> [Task requirements]: Below are the entries. Transcribe exactly the lines from the one with "- ☐ Remove most" through the one with "working on it", ends included, and leave out all others.
##### Excerpted records
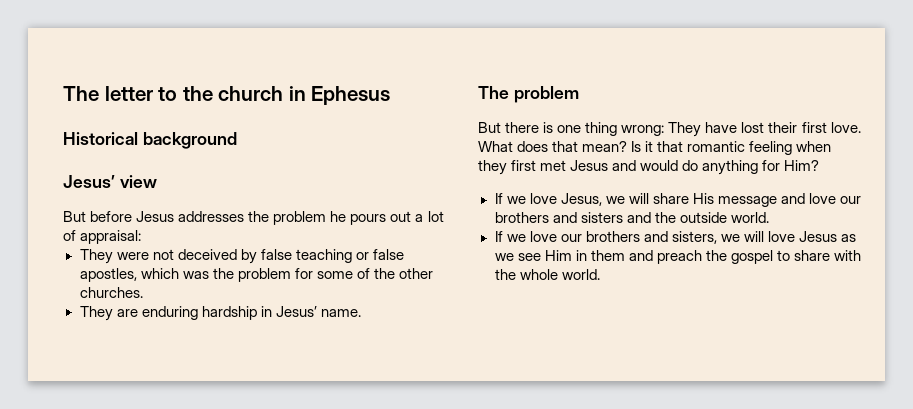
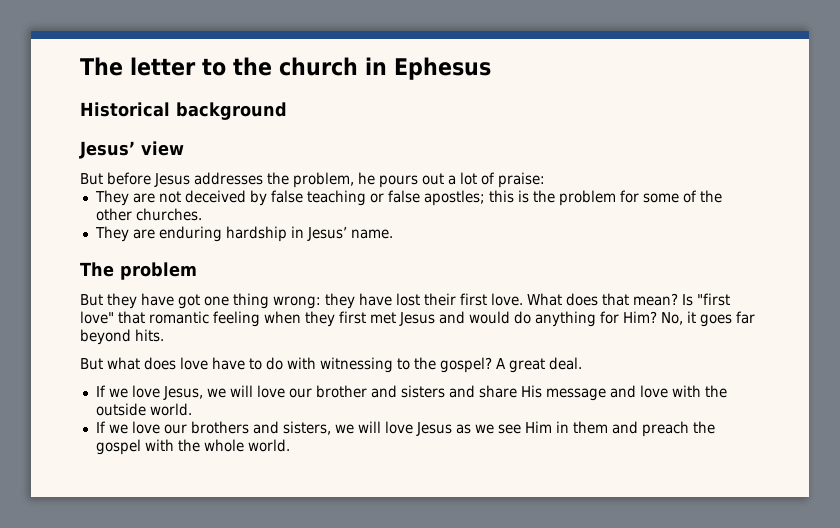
- But before Jesus addresses the problem he pours out a lot of appraisal:
- They were not deceived by false teaching or false apostles, which was the problem for some of the other churches.
+ But before Jesus addresses the problem, he pours out a lot of praise:
+ They are not deceived by false teaching or false apostles; this is the problem for some of the other churches.
- But there is one thing wrong: They have lost their first love.
+ But they have got one thing wrong: they have lost their first love.
- Is it that romantic feeling when they first met Jesus and would do anything for Him?
+ Is "first love" that romantic feeling when they first met Jesus and would do anything for Him? No, it goes far beyond hits.
+ But what does love have to do with witnessing to the gospel? A great deal.
- If we love Jesus, we will share His message and love our brothers and sisters and the outside world.
+ If we love Jesus, we will love our brother and sisters and share His message and love with the outside world.
- If we love our brothers and sisters, we will love Jesus as we see Him in them and preach the gospel to share with the whole world.
+ If we love our brothers and sisters, we will love Jesus as we see Him in them and preach the gospel with the whole world.

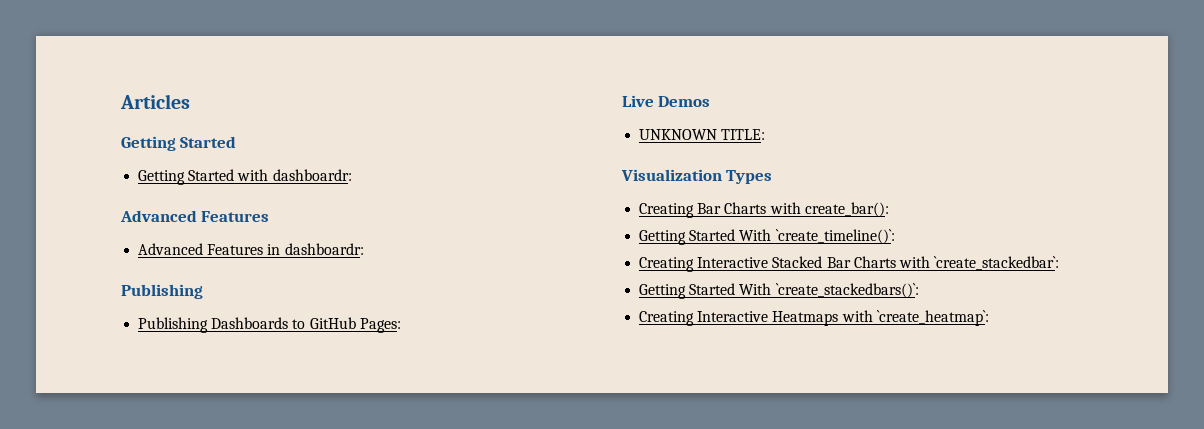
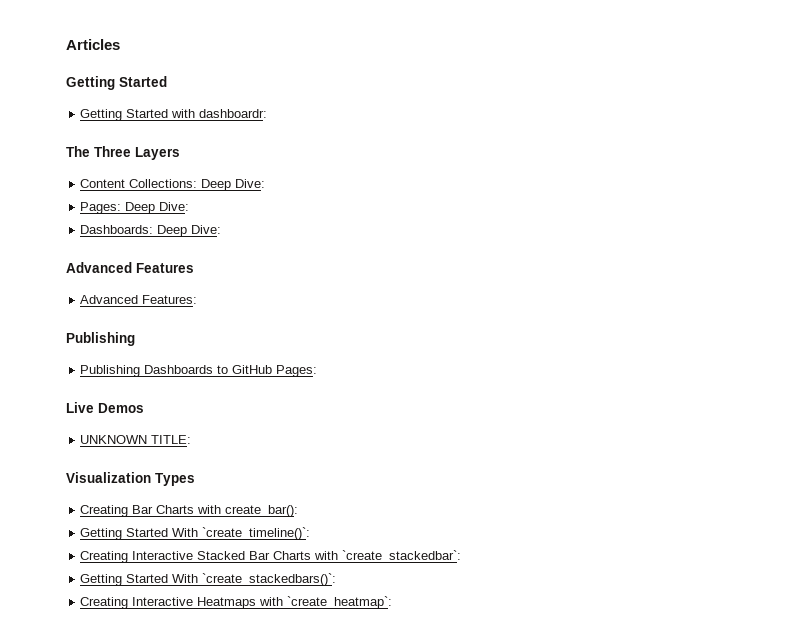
+ The Three Layers
+ Content Collections: Deep Dive:
+ Pages: Deep Dive:
+ Dashboards: Deep Dive:
- Advanced Features in dashboardr:
+ Advanced Features:

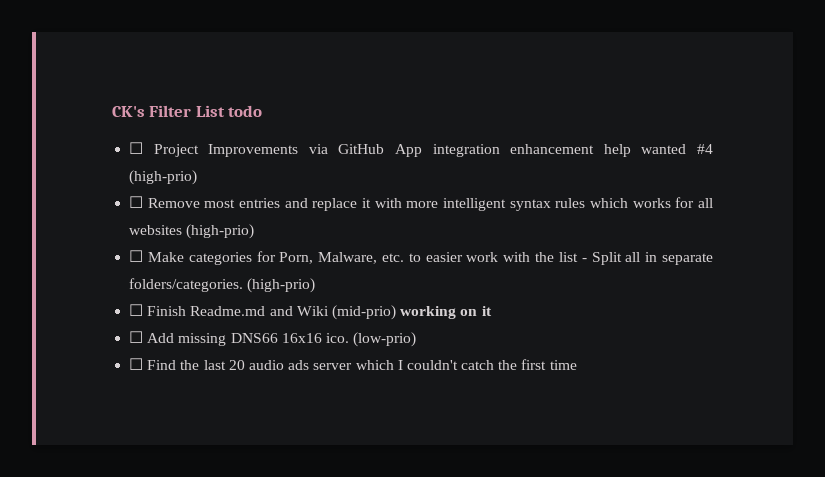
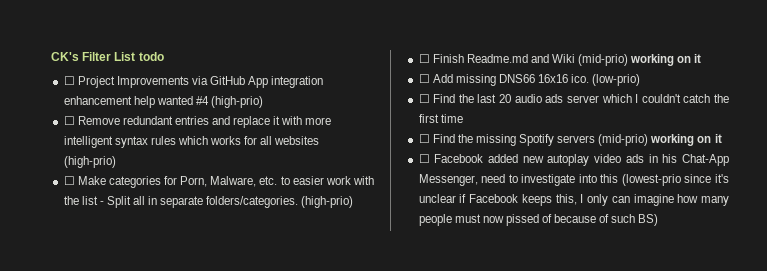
- ☐ Remove most entries and replace it with more intelligent syntax rules which works for all websites (high-prio)
+ ☐ Remove redundant entries and replace it with more intelligent syntax rules which works for all websites (high-prio)
+ ☐ Find the missing Spotify servers (mid-prio) working on it
+ ☐ Facebook added new autoplay video ads in his Chat-App Messenger, need to investigate into this (lowest-prio since it's unclear if Facebook keeps this, I only can imagine how many people must now pissed of because of such BS)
##########
> [Your response]:
- ☐ Remove most entries and replace it with more intelligent syntax rules which works for all websites (high-prio)
+ ☐ Remove redundant entries and replace it with more intelligent syntax rules which works for all websites (high-prio)
+ ☐ Find the missing Spotify servers (mid-prio) working on it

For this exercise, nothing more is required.